Friday, January 23, 2026

Free press? What free press

Even at the best of times, President Lt gen Ian Khama’s relationship with the media has always been adversarial. These are the worst of times. Lately, the Khama administration has been caught out in a series of embarrassing scandals. First there were revelations of how the disaster relief fund money was diverted to the Directorate of Intelligence Services, then there was the BDC saga, then the Morupule B controversy and lately the Mosu air strip revelations and now reports that the party in government may have cooked up a petition they used to postpone the Francistown by-elections. The Khama administration has been a nonstop production line of excesses. One thing joins all these cases: the government’s reluctance to render an account to the citizenry. Its instinct has been to lash out at the inquisitive media.

In the face of an adversarial regime, the only saving grace for the media was a credible and independent judiciary and the legal principle that public bodies cannot bring an action for defamation as this would have an unwelcome “chilling” effect on the media and public criticism of governmental bodies. This legal safeguard is however under threat because the Khama administration has decided to circumvent it by sponsoring ministers and senior civil servants to sue media houses.

The decision to use public funds to silence government critics was made by the same cabinet and senior government officials who have been objects of embarrassing excesses and have been trying every trick in the book to insulate themselves against accounting to the public. There is definitely something wrong with a situation where officers who are paid by the public coming together and decide to use public funds to ensure that the public cannot hold them accountable.

The situation is not helped by the prevailing fear, whether real or imagined, that president Khama has packed the judiciary with his cronies thus compromising its independence. The last defence for a free press is an independent judiciary. Faced with an adversarial regime that sees nothing wrong with using public funds to silence criticism and a judiciary believed to be compromised, the Botswana media’s mandate to be the voice of the voiceless seems like mission impossible.

There are already fears that should Government, which has no shortage of funds, go ahead with plans to sponsor officials to sue media houses which do not have the same resources to defend themselves, journalists will be discouraged from criticizing and questioning government decisions.

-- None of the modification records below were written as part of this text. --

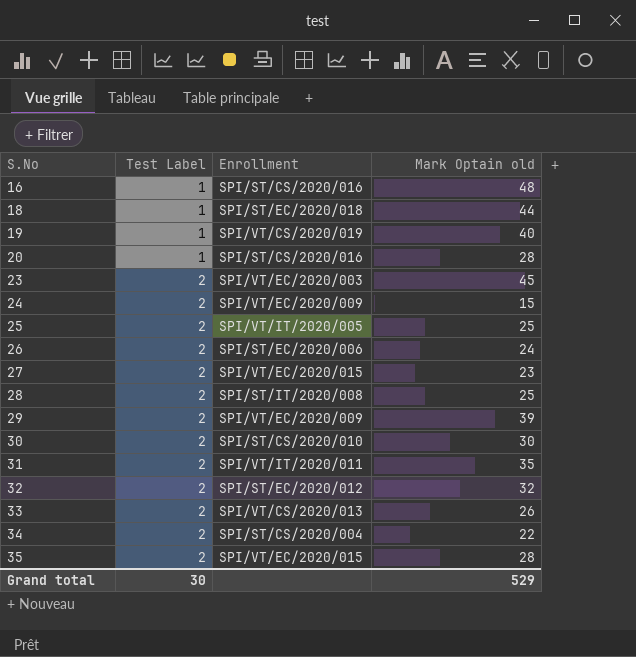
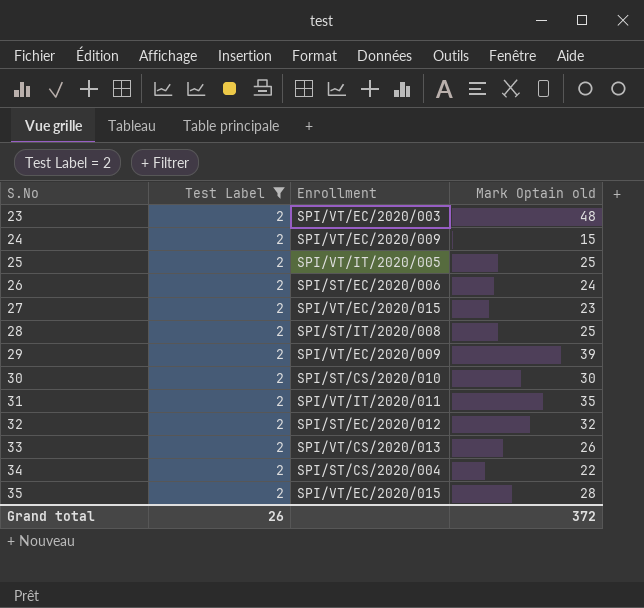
filter: none -> Test Label = 2
23 | Mark Optain old: 45 -> 48
Grand total | Test Label: 30 -> 26
Grand total | Mark Optain old: 529 -> 372

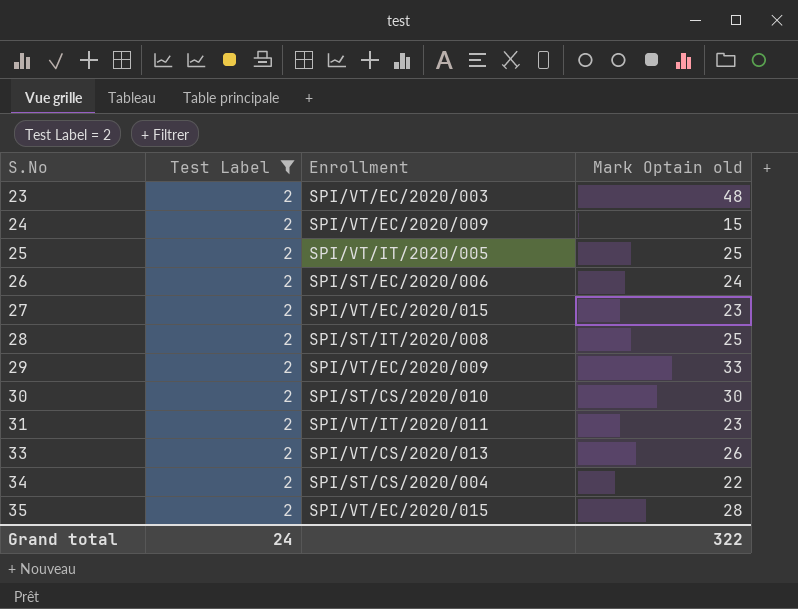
row 32: 2 | SPI/ST/EC/2020/012 | 32 -> none
29 | Mark Optain old: 39 -> 33
31 | Mark Optain old: 35 -> 23
Grand total | Test Label: 26 -> 24
Grand total | Mark Optain old: 372 -> 322

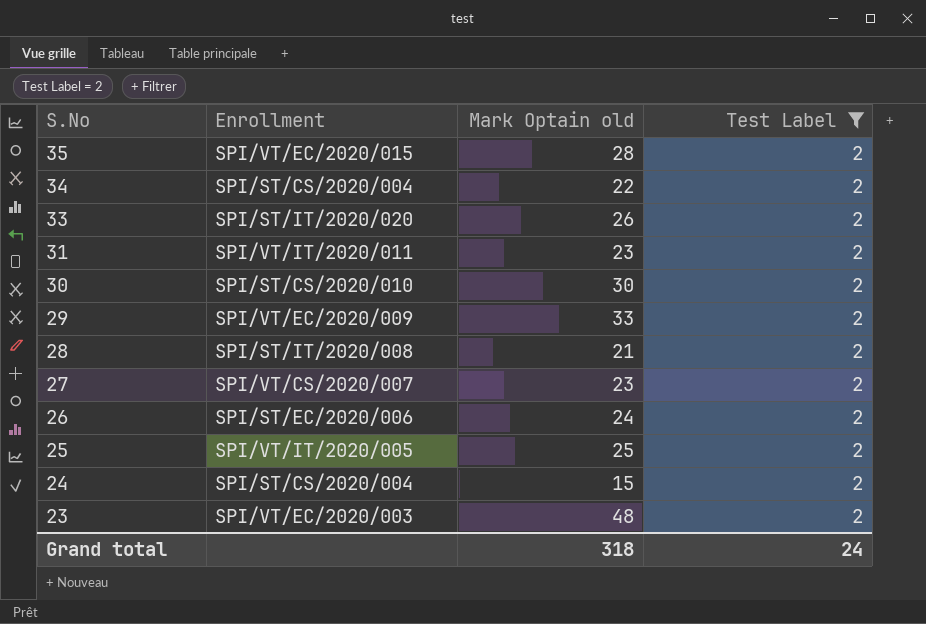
row order: S.No ascending -> S.No descending
column Test Label | position: 2 -> 4
33 | Enrollment: SPI/VT/CS/2020/013 -> SPI/ST/IT/2020/020
28 | Mark Optain old: 25 -> 21
27 | Enrollment: SPI/VT/EC/2020/015 -> SPI/VT/CS/2020/007
24 | Enrollment: SPI/VT/EC/2020/009 -> SPI/ST/CS/2020/004
Grand total | Mark Optain old: 322 -> 318

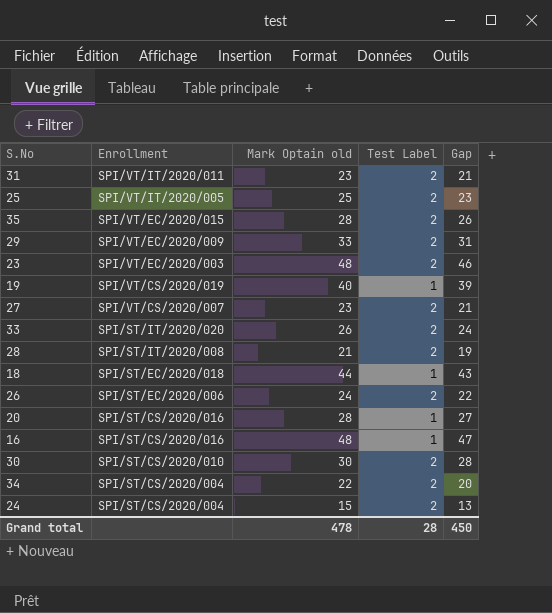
filter: Test Label = 2 -> none
row order: S.No descending -> Enrollment descending
column Gap | formula: none -> [Mark Optain old] - [Test Label]
Grand total | Mark Optain old: 318 -> 478
Grand total | Test Label: 24 -> 28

Media houses facing libel law suits could end up paying hundreds of thousands of Pula in legal fees even if they win their cases and having less money means having a far smaller fighting chance against the rich government. Cases can go on for years, judgments can be appealed and the costs will skyrocket. Only the government, which has very deep pockets, can pursue such cases to the end. Thus, the defamation law may be used by the rich and powerful government to stifle criticisms of them
Litigation is a form of force, and the government must not silence its critics by force.